Spedij: Tue Dec 07, 2004 3:03 am Post subject: I Torinesi
Torino era a quei tempi chiamata la "piccola Parigi", per la sua eleganza discreta e raffinata.
Discreti erano pure i torinesi, gente che lavora, produce e non sa chiedere aiuto ad alcuno.
Quando iniziò l'immigrazione, Torino fu definita fredda e provinciale, ma i torinesi non sono così, il loro cuore è come quello di tutti gli altri, soltanto non si scopre, il dolore viene contenuto, senza essere per questo meno profondo.
Con le loro industrie i torinesi hanno creato lavoro per tanta gente, dando ad essa, seppure con poca espansività, asilo ed ospitalità. Furono definiti "bogianen", ma invero quando si mossero fecero delle grandi cose, dapprima cacciando i francesi dalla loro città e poi - tutti sembrano essersene dimenticati - facendo l'itaglia, sia pure con l'aiuto di lombardi, toscani, emiliani, veneti.
I torinesi e i piemontesi sono come i loro monti, che li circondano da ogni parte, fieri, forti. Sanno dare con due mani, anche se non avvolgono coloro che aiutano in un caldo abbraccio pieno di parole e sorrisi, cosa che del resto spesso non è genuina ma è soltanto un modo per farsi notare, per mettersi in mostra a poco prezzo.

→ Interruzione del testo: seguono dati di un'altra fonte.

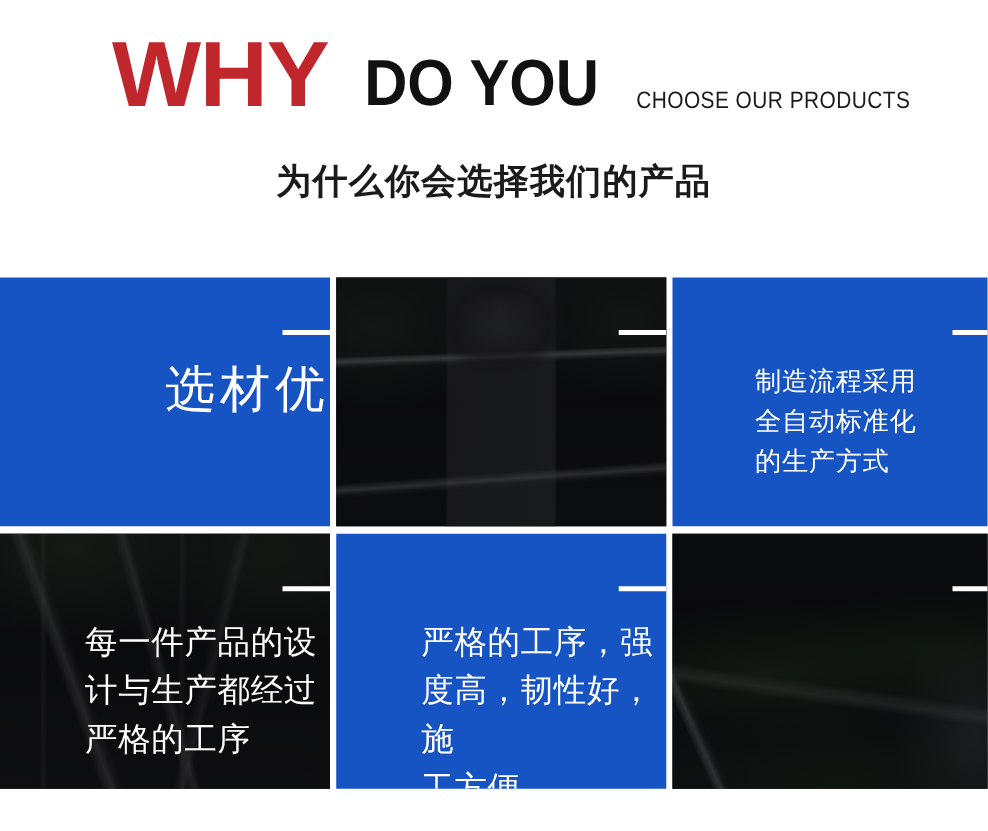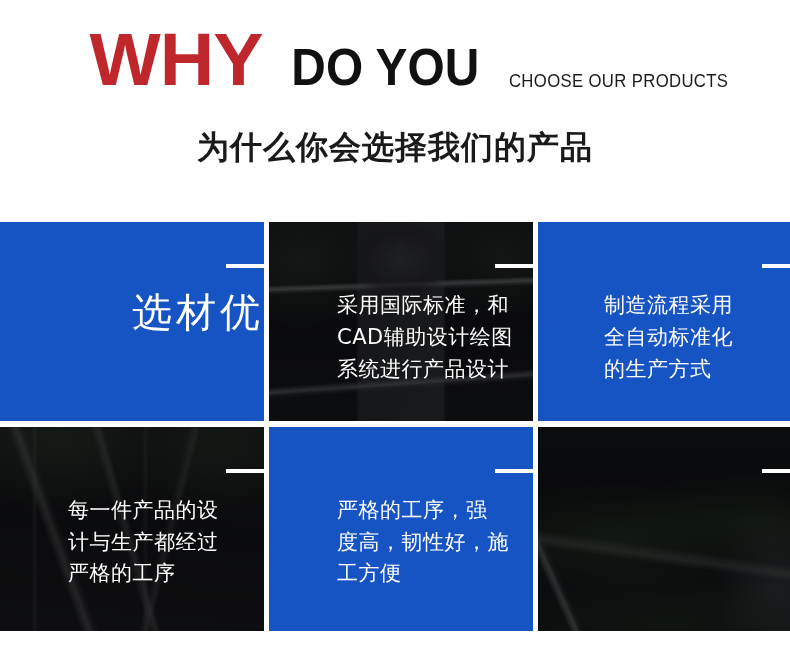--- a/index.html
+++ b/index.html
@@ -90,21 +90,21 @@
   }
 
   .subtitle {
     position: absolute;
     left: 0;
     top: 126px;
     width: 790px;
     text-align: center;
     font-family: "DejaVu Sans", "Liberation Sans", sans-serif;
     font-weight: bold;
-    font-size: 32px;
+    font-size: 28px;
     letter-spacing: 1px;
     color: #1a1a1a;
     white-space: nowrap;
   }
 
   
   .grid {
     position: absolute;
     left: 0;
     top: 222px;
@@ -208,21 +208,21 @@
 
   .cell-text.big {
     font-family: "DejaVu Serif", "Liberation Serif", serif;
     font-size: 40px;
     line-height: 1.1;
     letter-spacing: 4px;
     text-align: center;
     width: auto;
   }
 
-  .cell-text.r2 { font-size: 21px; line-height: 1.5; margin-left: 12px; }
+  .cell-text.r2 { font-size: 26px; line-height: 1.5; margin-left: 12px; }
 </style>
 </head>
 <body>
 
 <div class="page">
 
   <div class="header">
 
     <div class="title-row">
       <span class="title-why">WHY</span>
@@ -241,23 +241,20 @@
       <div class="cell-inner">
         <div class="divider"></div>
         <div class="cell-text big">选材优</div>
       </div>
     </div>
 
     <div class="cell cell-photo photo-cable">
       <div class="cell-overlay"></div>
       <div class="cell-inner">
         <div class="divider"></div>
-        <div class="cell-text">采用国际标准，和
-CAD辅助设计绘图
-系统进行产品设计</div>
       </div>
     </div>
 
     <div class="cell cell-blue">
       <div class="cell-inner">
         <div class="divider"></div>
         <div class="cell-text">制造流程采用
 全自动标准化
 的生产方式</div>
       </div>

Torino è stata chiamata la "regal Torino", titolo che le spetta in quanto è cinta tutt'intorno dalla splendida corona delle Alpi e dai dolci declivi della sua incantevole collina, con gemme come Superga, il Colle della Maddalena, il Monte dei Cappuccini.
Gli autentici torinesi sono oggi poche migliaia. Quando li incontro li riconosco subito, per il modo di fare discreto, distaccato e nostalgico.
Le strade e i palazzi nella vecchia Torino erano come i suoi abitanti: severi, ordinati, senza stonature. Le strade erano diritte, i viali alberati non erano adibiti a parcheggio, ma ricchi d'aiuole, con le panchine verdi ben tenute. Tutto era pulito, e i bambini potevano giocarci tranquillamente. I grandi platani, gli ippocastani erano sempre potati, i giardini curati, sarchiati, vere oasi della città. C'era pulizia dappertutto, anche nei quartieri più poveri. Quando qualcuno bagnava i fiori lasciandoli sgocciolare dalle finestre o dai balconi, oppure qualcuno batteva i tappeti fuori orario, il vigile dava la multa, oppure ammoniva, e lo stesso succedeva quando qualcuno calpestava le aiuole, o saliva in piedi sulle panchine sporcandole. Questa la città come la ricordo e come vorrei che fosse ancora.